Your goal =>
Return the data in full, exactly as it was written.

Data shown =>
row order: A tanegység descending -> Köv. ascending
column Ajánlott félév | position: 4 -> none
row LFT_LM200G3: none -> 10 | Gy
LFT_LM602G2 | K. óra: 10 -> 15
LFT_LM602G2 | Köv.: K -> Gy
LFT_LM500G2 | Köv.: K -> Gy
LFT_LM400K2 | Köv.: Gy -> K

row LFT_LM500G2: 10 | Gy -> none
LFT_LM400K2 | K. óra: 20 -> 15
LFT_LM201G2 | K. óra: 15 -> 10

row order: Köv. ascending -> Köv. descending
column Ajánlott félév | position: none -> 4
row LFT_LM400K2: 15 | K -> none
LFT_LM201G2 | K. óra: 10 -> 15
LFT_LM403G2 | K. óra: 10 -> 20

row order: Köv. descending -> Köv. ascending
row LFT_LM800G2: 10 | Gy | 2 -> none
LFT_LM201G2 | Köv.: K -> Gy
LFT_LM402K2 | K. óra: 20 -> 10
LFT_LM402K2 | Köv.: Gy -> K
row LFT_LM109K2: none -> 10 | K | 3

Solution below =>
row order: A tanegység descending -> Köv. ascending
column Ajánlott félév | position: 4 -> none
row LFT_LM200G3: none -> 10 | Gy
LFT_LM602G2 | K. óra: 10 -> 15
LFT_LM602G2 | Köv.: K -> Gy
LFT_LM500G2 | Köv.: K -> Gy
LFT_LM400K2 | Köv.: Gy -> K

row LFT_LM500G2: 10 | Gy -> none
LFT_LM400K2 | K. óra: 20 -> 15
LFT_LM201G2 | K. óra: 15 -> 10

row order: Köv. ascending -> Köv. descending
column Ajánlott félév | position: none -> 4
row LFT_LM400K2: 15 | K -> none
LFT_LM201G2 | K. óra: 10 -> 15
LFT_LM403G2 | K. óra: 10 -> 20

row order: Köv. descending -> Köv. ascending
row LFT_LM800G2: 10 | Gy | 2 -> none
LFT_LM201G2 | Köv.: K -> Gy
LFT_LM402K2 | K. óra: 20 -> 10
LFT_LM402K2 | Köv.: Gy -> K
row LFT_LM109K2: none -> 10 | K | 3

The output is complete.